Here are their suggestions for improving OpenRefine extension developer experience:

  1. Two developers have indicated that OpenRefine lacks comprehensive and official guides for building extensions.

  2. The way dependencies are inherited in OpenRefine needs to be more explicit. For example, a developer expected to use their version of Jena in their extension, not the one in OpenRefine.

  3. Working with Butterfly is odd and more guidance would be appreciated.

  4. Three users suggested improving the extension mechanism with a plugin manager for easier discovery, installation, and development. Last year, we made an unsuccessful grant application to the Mozilla Infrastructure Fund for that purpose.

  5. One developer is looking for a better way to integrate OpenRefine into a data pipeline, focusing on improving the API for reproducibility so that OpenRefine can be programmatically interacted with. That would also involve removing the client mode so OpenRefine can be embedded in DAGs like Airflow and Dagster for data processing.

  6. One developer indicated it would be helpful to have the ability to customize the CSS using variables fully.

Extension developers cite time constraints and a lack of knowledge of OpenRefine's development languages (especially from those developing reconciliation services in python) as barriers to contributing to the core project.

Core Developer

My conversation with three core developers provides insights into how we can improve and grow our developer community. In my opinion, this feedback is crucial if we want to attract and retain more developers. I think it may also explain why we witness extensions with features that we wish to see in the core, forks, or separate releases in the past.

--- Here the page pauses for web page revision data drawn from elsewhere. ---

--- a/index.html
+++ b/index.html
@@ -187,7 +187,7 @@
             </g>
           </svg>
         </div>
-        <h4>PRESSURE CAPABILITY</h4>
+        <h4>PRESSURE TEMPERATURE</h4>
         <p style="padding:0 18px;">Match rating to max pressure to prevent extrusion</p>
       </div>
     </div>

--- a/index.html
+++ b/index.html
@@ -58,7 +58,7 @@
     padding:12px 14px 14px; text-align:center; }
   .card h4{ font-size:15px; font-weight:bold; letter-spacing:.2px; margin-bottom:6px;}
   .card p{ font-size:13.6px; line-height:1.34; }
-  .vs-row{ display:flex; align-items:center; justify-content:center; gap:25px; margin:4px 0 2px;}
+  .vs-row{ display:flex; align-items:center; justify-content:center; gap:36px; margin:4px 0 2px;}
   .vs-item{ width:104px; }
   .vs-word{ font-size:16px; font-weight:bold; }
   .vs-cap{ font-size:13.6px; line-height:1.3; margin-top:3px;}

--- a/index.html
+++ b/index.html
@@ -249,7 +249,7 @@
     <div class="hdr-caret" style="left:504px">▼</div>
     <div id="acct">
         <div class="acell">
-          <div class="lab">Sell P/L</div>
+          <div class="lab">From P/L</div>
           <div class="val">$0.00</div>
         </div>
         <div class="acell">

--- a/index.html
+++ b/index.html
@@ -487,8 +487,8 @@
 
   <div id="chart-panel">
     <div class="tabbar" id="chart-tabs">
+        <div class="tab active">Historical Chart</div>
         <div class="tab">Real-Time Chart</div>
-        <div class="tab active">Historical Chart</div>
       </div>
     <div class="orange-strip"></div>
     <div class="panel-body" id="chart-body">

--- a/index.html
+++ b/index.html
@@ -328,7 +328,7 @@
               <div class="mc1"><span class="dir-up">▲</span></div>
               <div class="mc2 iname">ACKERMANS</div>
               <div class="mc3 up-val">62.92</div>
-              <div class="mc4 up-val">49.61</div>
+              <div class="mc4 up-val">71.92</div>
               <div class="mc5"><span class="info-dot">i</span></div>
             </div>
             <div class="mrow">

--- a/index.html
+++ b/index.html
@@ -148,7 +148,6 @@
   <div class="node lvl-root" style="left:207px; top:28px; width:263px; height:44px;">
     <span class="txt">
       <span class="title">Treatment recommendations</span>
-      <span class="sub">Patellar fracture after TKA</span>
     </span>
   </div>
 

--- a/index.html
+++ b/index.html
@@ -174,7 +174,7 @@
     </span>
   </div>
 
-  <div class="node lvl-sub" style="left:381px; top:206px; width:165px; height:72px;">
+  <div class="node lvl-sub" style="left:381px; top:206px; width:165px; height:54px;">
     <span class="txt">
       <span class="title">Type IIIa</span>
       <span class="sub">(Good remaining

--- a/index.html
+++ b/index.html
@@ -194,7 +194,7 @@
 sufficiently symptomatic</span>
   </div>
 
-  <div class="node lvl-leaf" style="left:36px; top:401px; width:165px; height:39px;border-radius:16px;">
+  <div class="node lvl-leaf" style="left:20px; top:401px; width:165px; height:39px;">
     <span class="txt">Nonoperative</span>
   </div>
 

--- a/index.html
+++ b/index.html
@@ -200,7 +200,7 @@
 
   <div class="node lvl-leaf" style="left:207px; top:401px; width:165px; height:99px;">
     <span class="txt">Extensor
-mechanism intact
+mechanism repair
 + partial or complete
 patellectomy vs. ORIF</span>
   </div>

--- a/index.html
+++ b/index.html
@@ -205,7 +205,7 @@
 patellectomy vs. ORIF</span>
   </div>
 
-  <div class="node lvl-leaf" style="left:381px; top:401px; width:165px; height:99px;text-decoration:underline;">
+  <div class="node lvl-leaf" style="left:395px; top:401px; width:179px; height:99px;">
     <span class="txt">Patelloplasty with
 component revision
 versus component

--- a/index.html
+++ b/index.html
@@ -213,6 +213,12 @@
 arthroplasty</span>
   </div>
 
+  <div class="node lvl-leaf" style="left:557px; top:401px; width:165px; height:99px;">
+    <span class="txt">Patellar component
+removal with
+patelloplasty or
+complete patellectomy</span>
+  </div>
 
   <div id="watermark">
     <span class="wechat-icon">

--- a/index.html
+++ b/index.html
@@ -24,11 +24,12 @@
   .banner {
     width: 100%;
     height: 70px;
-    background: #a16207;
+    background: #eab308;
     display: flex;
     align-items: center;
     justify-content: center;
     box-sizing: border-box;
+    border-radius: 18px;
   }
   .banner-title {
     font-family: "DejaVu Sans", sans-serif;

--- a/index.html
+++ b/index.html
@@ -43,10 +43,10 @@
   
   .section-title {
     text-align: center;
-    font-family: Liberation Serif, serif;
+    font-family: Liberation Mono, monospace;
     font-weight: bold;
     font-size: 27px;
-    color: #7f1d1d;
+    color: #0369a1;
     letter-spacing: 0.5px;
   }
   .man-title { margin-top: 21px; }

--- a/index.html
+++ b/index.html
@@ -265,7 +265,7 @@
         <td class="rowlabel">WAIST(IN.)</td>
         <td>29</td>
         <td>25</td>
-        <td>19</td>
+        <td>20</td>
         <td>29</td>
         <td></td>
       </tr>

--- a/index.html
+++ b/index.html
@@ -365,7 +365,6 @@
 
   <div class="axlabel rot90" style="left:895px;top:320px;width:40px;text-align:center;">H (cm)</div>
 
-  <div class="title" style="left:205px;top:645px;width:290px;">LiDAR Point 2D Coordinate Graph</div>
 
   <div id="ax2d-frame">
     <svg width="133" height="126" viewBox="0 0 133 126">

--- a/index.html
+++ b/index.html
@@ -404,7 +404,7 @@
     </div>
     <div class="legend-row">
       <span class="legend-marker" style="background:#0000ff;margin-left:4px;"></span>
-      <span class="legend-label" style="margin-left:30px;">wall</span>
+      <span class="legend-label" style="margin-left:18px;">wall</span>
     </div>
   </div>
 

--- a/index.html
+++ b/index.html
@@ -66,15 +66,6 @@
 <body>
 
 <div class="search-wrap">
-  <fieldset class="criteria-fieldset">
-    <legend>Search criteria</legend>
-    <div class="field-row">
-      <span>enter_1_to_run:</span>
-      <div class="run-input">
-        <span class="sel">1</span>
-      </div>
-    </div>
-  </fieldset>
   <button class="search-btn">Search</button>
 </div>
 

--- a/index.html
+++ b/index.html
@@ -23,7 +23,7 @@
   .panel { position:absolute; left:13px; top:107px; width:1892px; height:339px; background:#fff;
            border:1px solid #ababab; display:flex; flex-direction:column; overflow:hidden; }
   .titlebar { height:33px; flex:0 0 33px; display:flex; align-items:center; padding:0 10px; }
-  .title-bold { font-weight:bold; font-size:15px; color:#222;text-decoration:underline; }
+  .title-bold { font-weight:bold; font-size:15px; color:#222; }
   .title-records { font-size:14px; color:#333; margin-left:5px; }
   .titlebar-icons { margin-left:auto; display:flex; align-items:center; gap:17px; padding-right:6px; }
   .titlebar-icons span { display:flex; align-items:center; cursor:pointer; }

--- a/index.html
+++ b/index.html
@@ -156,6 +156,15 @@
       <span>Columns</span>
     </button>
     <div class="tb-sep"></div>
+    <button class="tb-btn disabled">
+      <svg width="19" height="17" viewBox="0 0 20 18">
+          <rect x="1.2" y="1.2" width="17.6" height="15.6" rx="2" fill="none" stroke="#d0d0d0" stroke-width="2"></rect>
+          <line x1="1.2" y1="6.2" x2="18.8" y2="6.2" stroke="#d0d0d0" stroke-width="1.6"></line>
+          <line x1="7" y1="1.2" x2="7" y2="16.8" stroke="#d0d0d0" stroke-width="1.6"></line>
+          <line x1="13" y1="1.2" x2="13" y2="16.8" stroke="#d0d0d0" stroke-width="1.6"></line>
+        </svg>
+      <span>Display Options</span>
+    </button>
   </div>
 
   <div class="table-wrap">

  1. While five contributors enjoy good community support, highlighting the positive and helpful atmosphere on the mailing list or forum when asking for help. Three experienced contributors to the project have noticed that some communication between team members can be off-putting or aggressive at times. They also believe that to contribute to the project in the long term, one needs to be persistent and tenacious. They are also concerned about how newer contributors perceive those exchanges.

  2. I received similar feedback from two developers who integrated and customized OpenRefine to meet their organization's requirements. They created new features and integrations but found it challenging to justify the additional effort required to contribute upstream to OpenRefine. Contributing to OpenRefine may require them to double their development efforts, and they are unsure if their contribution will be accepted. They are also worried about encountering friction and are uncertain how their contribution will be received.

Roadmap and Feature Priorities

  1. Long Term Roadmap: Five contributors have expressed a need for more transparency regarding the high-level description of the development efforts and the current roadmap. Although the team provides low-level details of our progress, it can be challenging for users to understand the big picture of where the project is heading or how it will impact them. For reference, this is the latest conversation regarding managing OpenRefine's roadmap: OpenRefine 2032 ... what direction does OpenRefine want to go?.

  2. Short-Term Roadmap: During the interview, one of the participants expressed their desire to create more bounties for particular features.

  3. One person mentioned that the project history needed to be clarified. We only have one outdated blog post buried at the end of our blog.

Training, Outreach, Documentation and Support

From those conversations, it appears that trainers play the role of ambassadors, advocates, and educators. Moreover, some of them act as the first line of support within their communities.

  1. Outreach and Ambassador. One user indicated that we do have a structured outreach effort and that we should increase OpenRefine's visibility to other communities, including startups and statistics-related groups.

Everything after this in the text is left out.